Data for analysis below:
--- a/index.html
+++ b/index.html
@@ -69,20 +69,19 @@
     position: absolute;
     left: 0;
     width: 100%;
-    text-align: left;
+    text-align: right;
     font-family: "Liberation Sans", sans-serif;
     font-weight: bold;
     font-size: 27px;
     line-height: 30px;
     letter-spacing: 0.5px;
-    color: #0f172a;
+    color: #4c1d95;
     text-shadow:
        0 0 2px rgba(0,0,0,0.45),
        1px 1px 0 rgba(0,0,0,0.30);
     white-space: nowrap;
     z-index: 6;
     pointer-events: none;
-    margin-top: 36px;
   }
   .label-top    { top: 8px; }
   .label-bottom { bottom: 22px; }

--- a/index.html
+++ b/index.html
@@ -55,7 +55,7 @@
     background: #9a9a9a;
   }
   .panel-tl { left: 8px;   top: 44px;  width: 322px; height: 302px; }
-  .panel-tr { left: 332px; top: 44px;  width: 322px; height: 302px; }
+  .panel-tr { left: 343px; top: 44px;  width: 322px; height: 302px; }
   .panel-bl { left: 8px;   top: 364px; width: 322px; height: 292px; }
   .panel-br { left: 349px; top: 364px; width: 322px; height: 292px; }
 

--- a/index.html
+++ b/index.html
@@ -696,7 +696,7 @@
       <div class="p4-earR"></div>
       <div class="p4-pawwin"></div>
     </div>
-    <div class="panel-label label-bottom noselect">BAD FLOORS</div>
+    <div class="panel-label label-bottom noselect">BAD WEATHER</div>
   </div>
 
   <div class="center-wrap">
End of Data for analysis.
Data for analysis below:
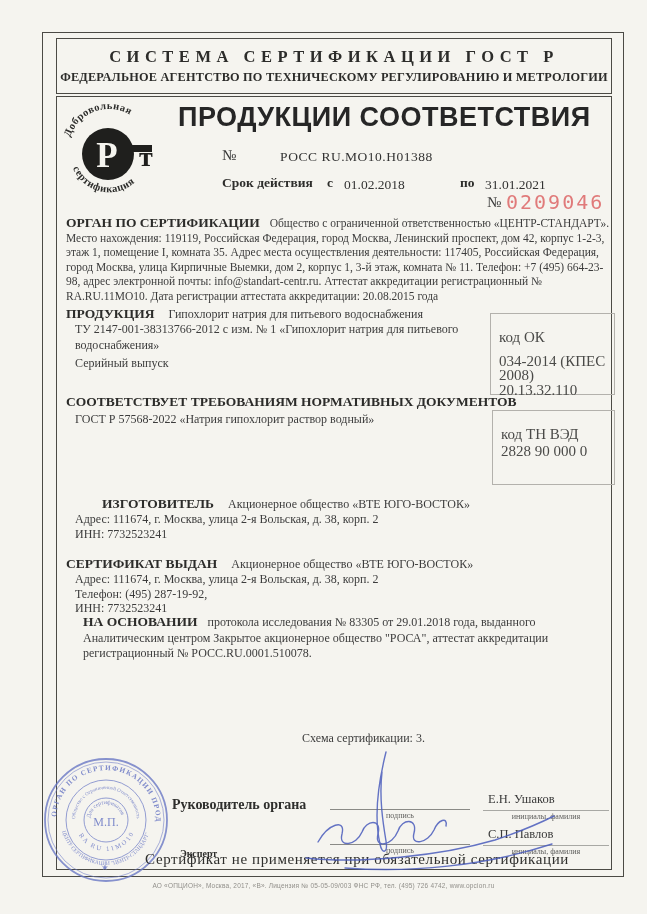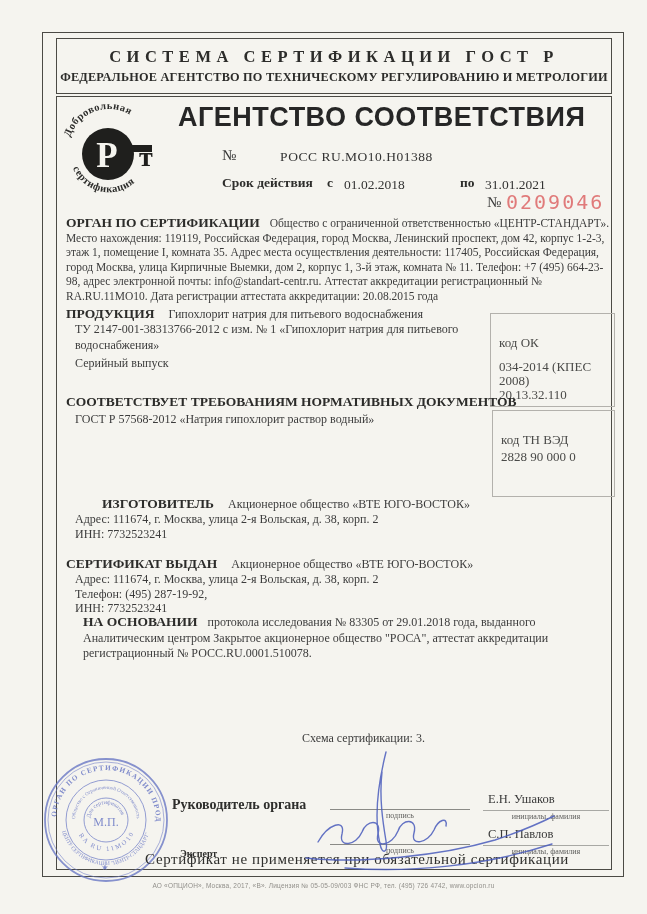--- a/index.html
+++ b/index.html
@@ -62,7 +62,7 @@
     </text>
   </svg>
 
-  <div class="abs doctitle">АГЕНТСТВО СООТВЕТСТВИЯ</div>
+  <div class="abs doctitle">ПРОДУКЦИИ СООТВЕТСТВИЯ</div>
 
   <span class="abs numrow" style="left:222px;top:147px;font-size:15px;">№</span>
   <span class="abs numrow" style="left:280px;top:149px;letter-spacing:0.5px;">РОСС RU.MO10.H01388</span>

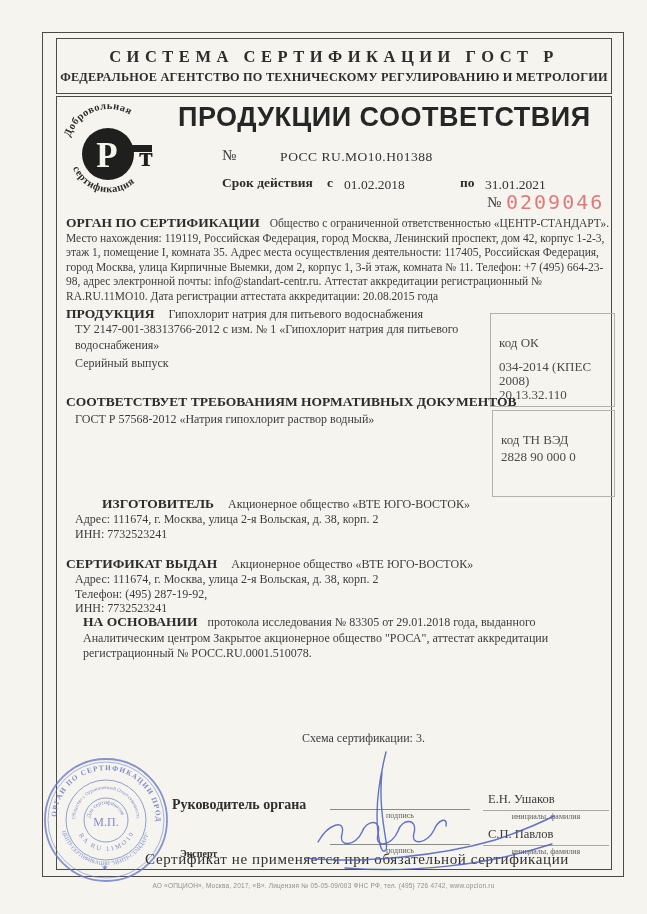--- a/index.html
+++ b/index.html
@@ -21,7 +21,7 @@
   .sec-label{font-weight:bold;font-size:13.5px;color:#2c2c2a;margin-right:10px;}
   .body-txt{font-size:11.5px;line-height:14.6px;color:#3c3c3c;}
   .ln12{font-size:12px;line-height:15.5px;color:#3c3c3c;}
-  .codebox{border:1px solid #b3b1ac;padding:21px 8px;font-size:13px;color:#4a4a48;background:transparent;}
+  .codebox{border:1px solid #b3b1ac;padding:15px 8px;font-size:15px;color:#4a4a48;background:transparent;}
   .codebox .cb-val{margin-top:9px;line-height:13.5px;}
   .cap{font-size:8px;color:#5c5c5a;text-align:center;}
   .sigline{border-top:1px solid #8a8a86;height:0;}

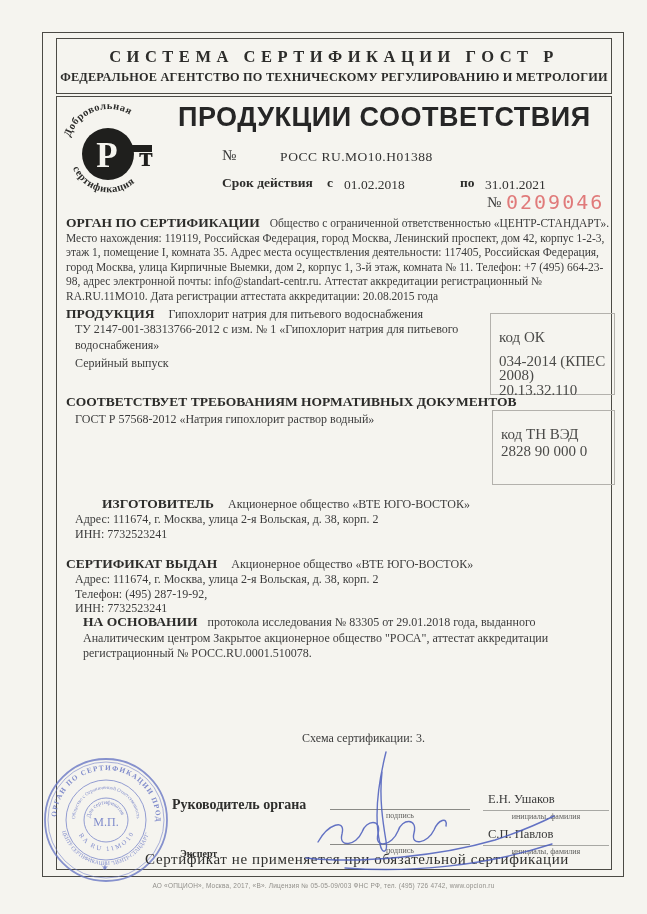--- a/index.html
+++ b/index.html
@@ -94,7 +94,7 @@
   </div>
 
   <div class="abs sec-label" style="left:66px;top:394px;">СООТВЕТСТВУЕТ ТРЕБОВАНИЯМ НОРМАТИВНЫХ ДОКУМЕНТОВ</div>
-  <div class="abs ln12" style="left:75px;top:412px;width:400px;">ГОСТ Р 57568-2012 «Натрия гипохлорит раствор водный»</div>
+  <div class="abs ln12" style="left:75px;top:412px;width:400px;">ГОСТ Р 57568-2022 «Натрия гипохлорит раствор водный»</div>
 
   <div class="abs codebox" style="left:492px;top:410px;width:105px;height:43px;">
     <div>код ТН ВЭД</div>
End of Data for analysis.
Data for analysis below:
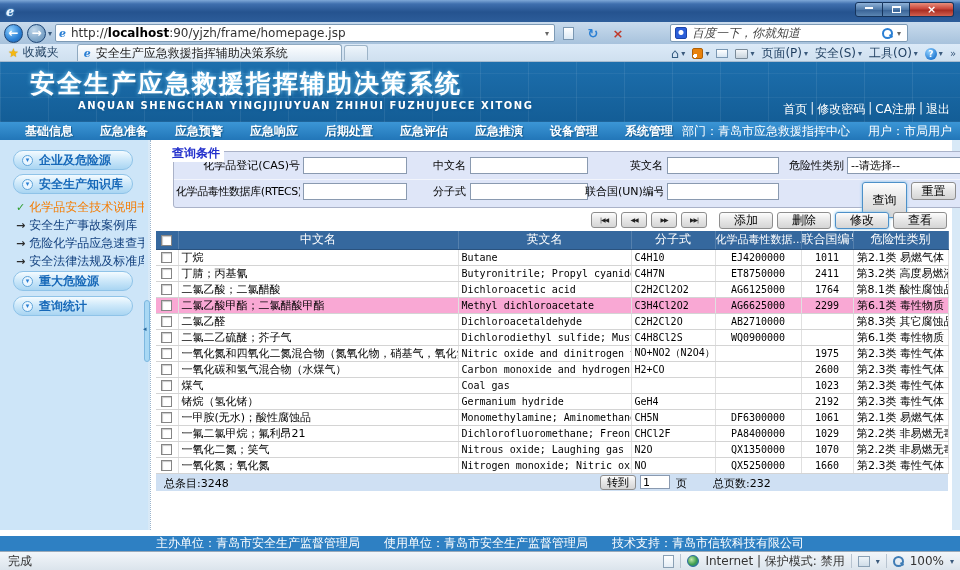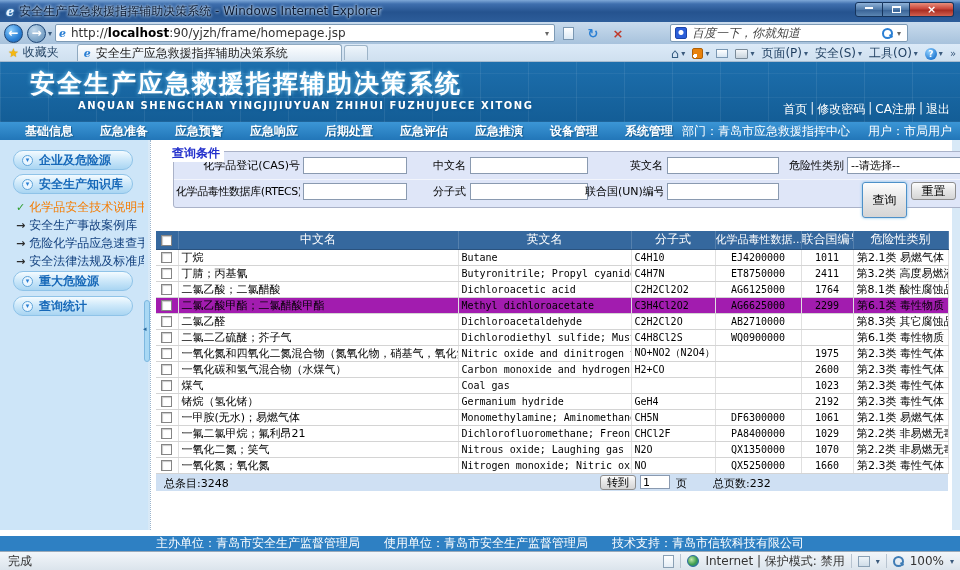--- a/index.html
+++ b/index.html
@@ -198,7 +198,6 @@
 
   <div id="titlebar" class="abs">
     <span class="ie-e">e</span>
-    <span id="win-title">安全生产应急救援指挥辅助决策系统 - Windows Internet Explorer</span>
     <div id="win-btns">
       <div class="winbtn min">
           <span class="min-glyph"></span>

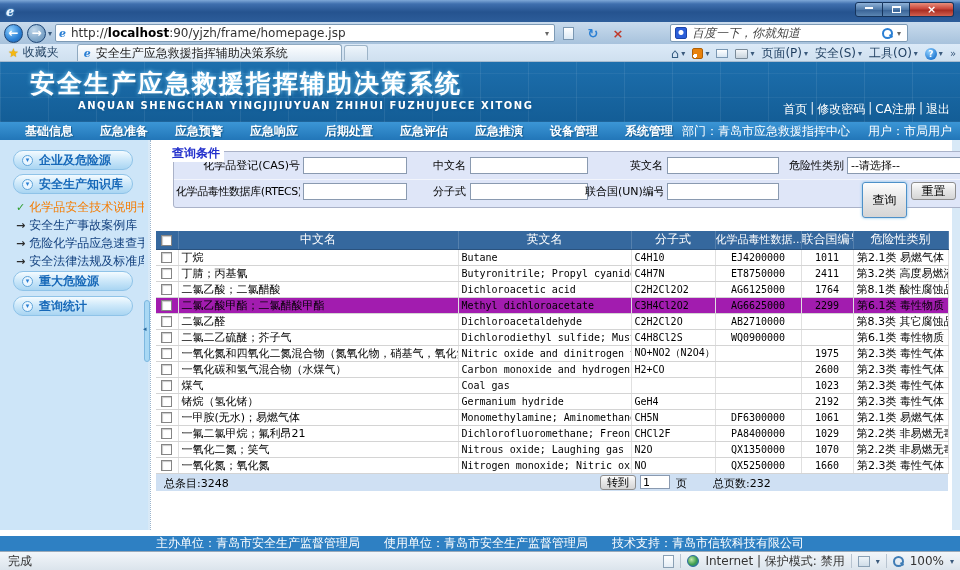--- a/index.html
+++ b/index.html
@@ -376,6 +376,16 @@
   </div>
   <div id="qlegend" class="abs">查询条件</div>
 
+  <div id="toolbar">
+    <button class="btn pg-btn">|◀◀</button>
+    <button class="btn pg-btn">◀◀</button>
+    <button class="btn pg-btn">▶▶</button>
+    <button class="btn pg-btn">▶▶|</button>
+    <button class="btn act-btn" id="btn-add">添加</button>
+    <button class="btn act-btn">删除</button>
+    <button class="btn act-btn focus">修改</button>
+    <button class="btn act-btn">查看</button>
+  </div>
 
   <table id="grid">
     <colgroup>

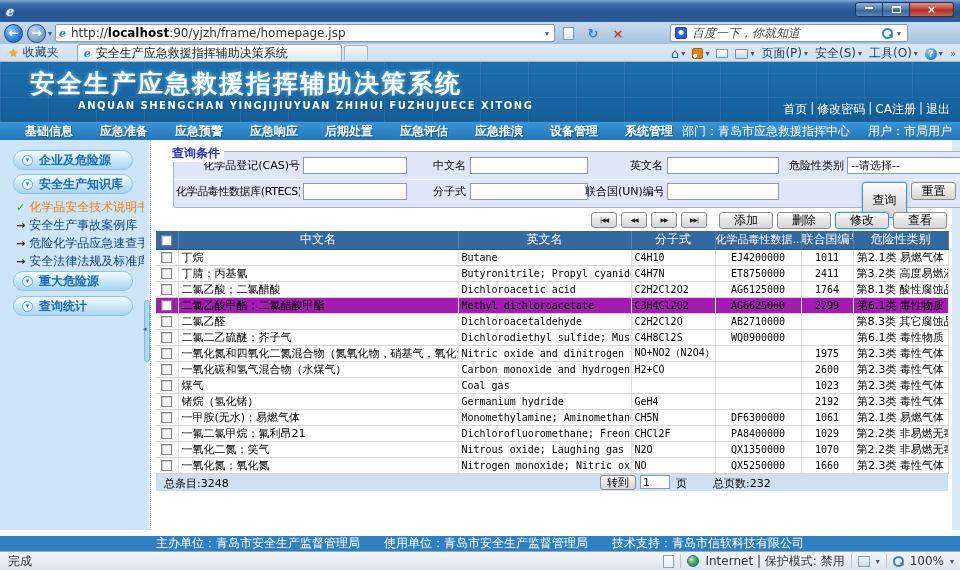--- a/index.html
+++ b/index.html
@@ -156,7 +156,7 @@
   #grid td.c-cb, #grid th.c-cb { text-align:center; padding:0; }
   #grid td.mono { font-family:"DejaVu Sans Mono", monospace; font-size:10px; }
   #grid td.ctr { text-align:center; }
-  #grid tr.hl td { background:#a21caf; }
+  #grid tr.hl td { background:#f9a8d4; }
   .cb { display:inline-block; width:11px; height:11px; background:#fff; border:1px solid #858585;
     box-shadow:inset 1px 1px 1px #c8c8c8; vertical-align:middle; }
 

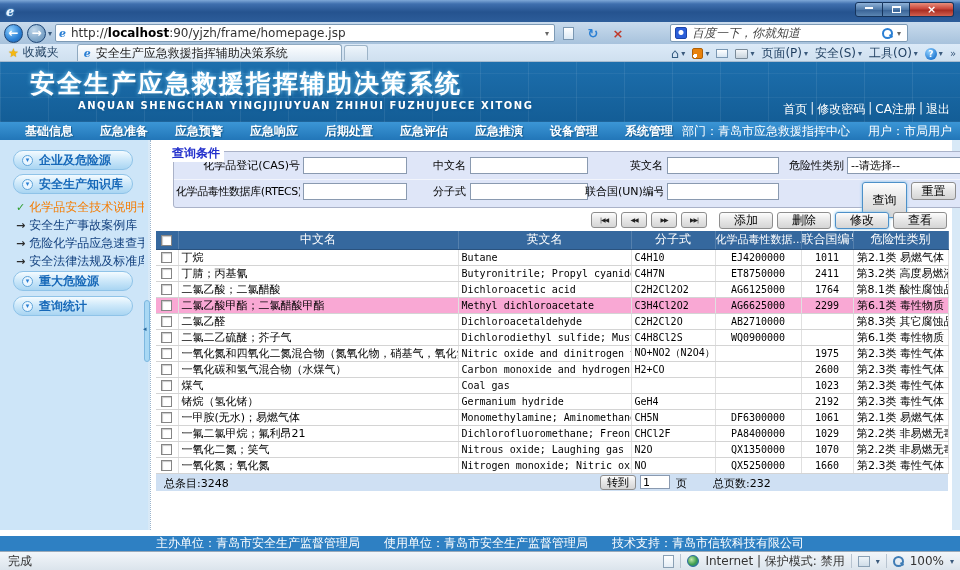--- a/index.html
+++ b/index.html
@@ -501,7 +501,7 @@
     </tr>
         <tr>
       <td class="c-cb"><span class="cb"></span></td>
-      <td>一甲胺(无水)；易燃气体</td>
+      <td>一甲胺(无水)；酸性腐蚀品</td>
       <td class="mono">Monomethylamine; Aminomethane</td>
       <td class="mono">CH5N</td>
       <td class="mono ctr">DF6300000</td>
End of Data for analysis.
• **Assignment**: Wherever the word "numrow" turns up in a line of the entries above, copy that line.

• **Solved exercise**:
   <span class="abs numrow" style="left:222px;top:147px;font-size:15px;">№</span>
   <span class="abs numrow" style="left:280px;top:149px;letter-spacing:0.5px;">РОСС RU.MO10.H01388</span>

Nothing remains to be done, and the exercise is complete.